» **Raw data**
• • • • • • •
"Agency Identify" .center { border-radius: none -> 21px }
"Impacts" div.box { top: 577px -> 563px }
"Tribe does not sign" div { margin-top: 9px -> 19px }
• • • • • • •
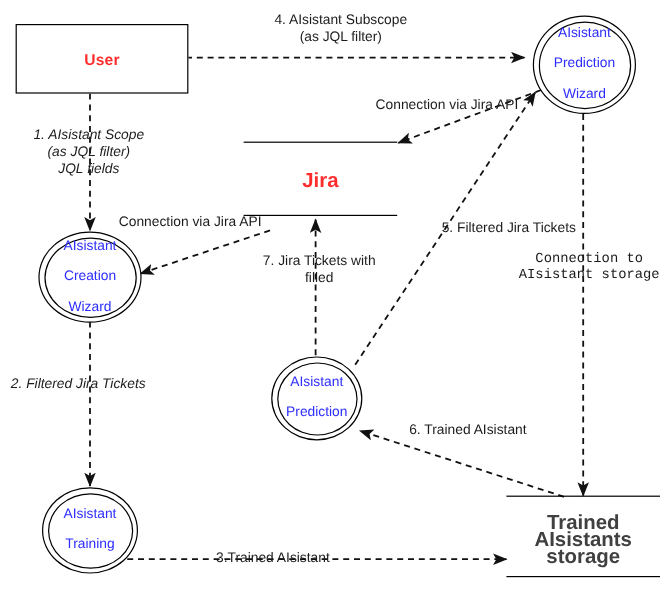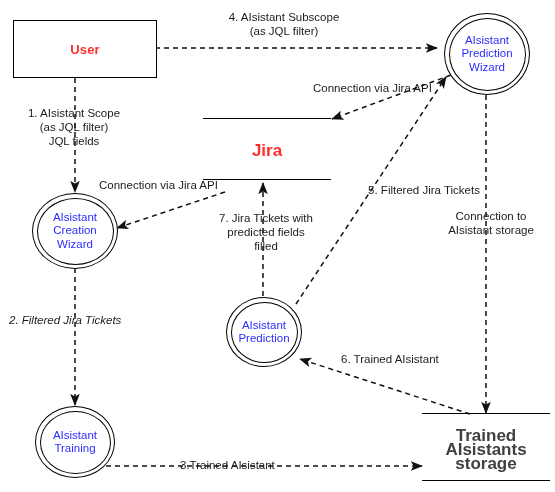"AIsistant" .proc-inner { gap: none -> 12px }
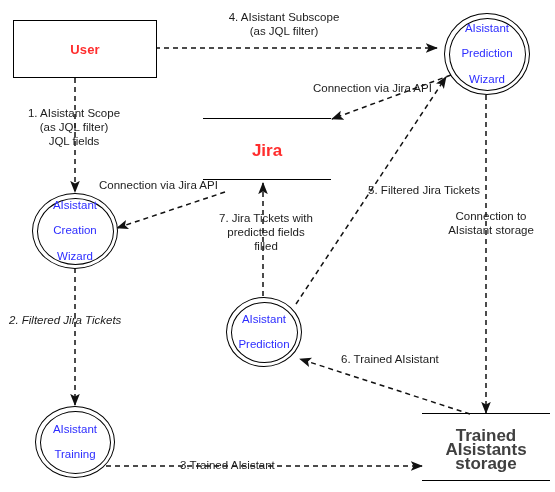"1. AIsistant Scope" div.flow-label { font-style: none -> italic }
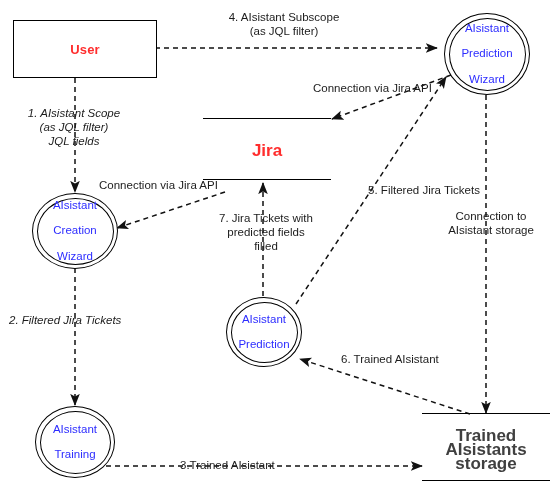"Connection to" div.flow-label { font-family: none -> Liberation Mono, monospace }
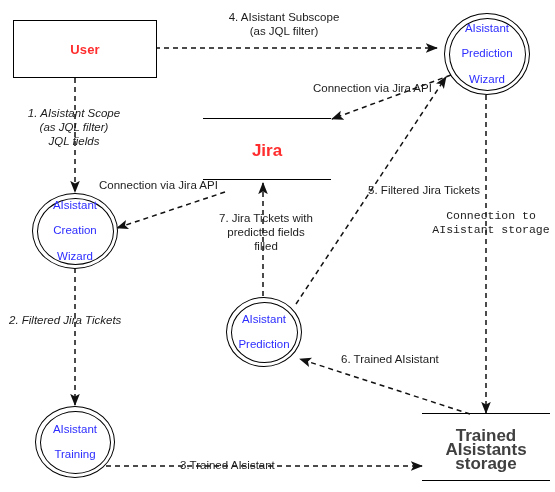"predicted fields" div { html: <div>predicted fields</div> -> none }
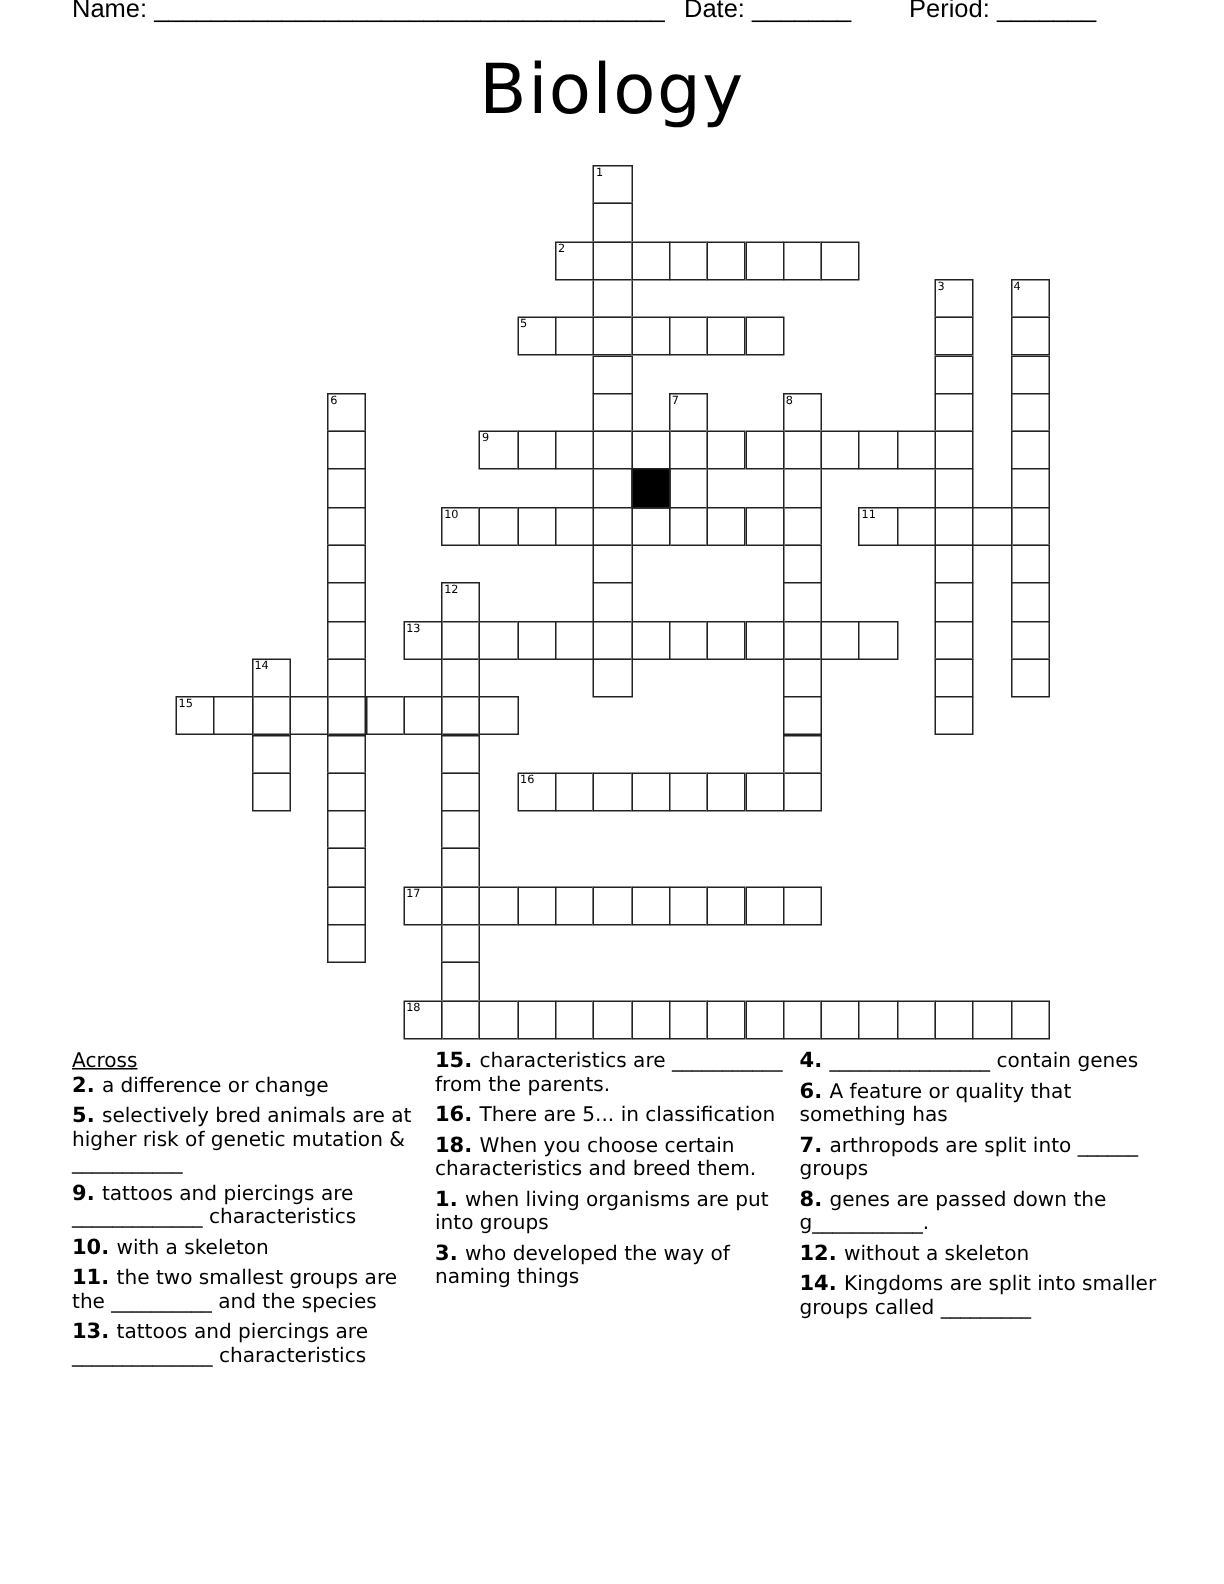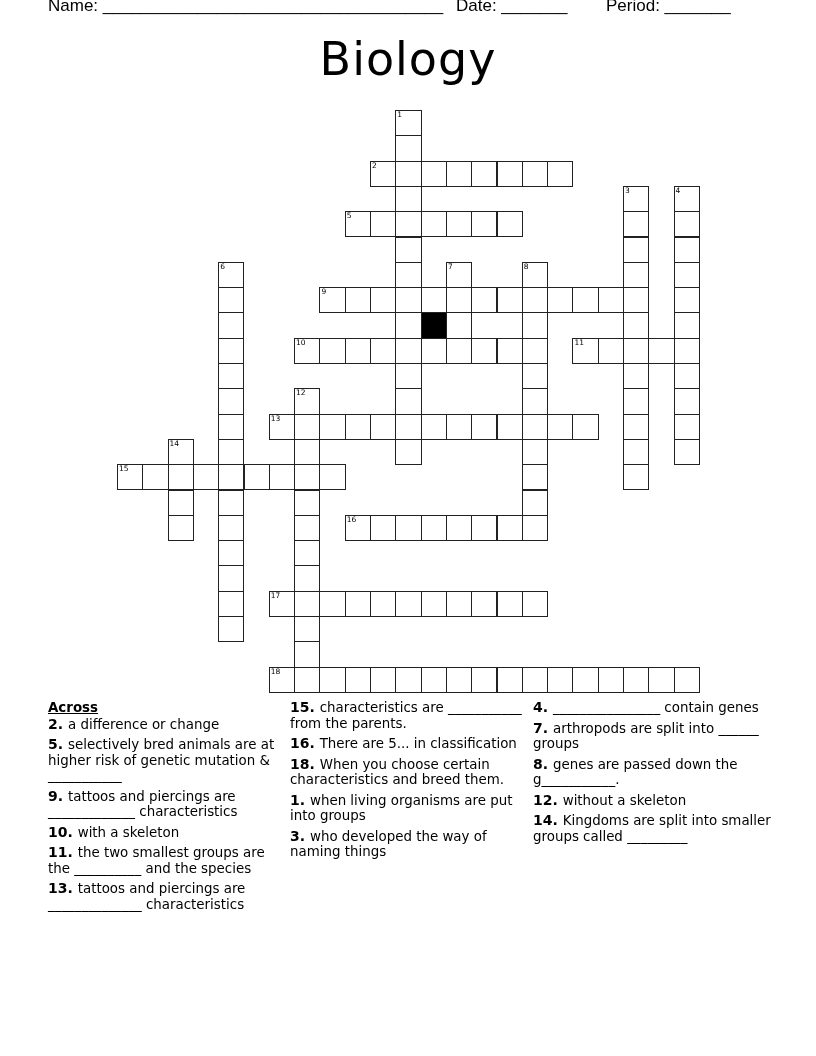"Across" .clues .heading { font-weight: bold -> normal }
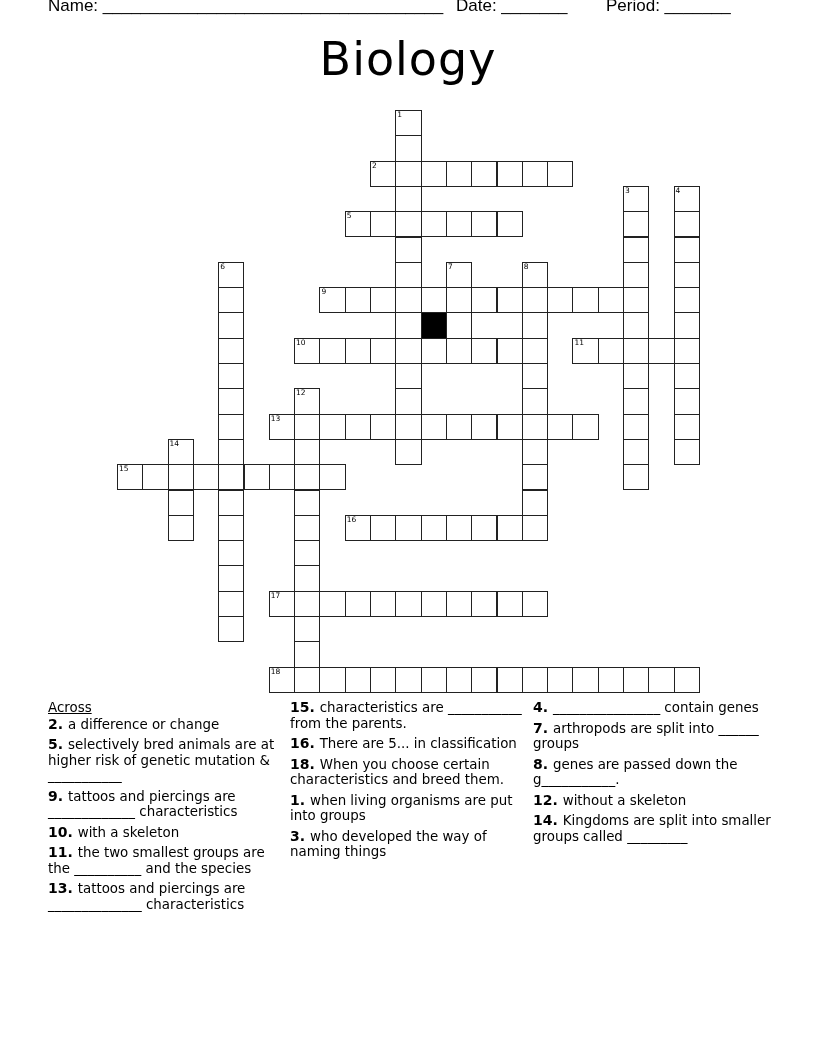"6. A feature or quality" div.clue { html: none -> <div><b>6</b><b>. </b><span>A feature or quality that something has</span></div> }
• • • • • • •
» **Directions for this task**
Look above for the line holding "border-radius: none ->" and the line holding "margin-top: 9px ->", then output exactly those two lines and every line between them, nothing more.

» **Task solution**
"Agency Identify" .center { border-radius: none -> 21px }
"Impacts" div.box { top: 577px -> 563px }
"Tribe does not sign" div { margin-top: 9px -> 19px }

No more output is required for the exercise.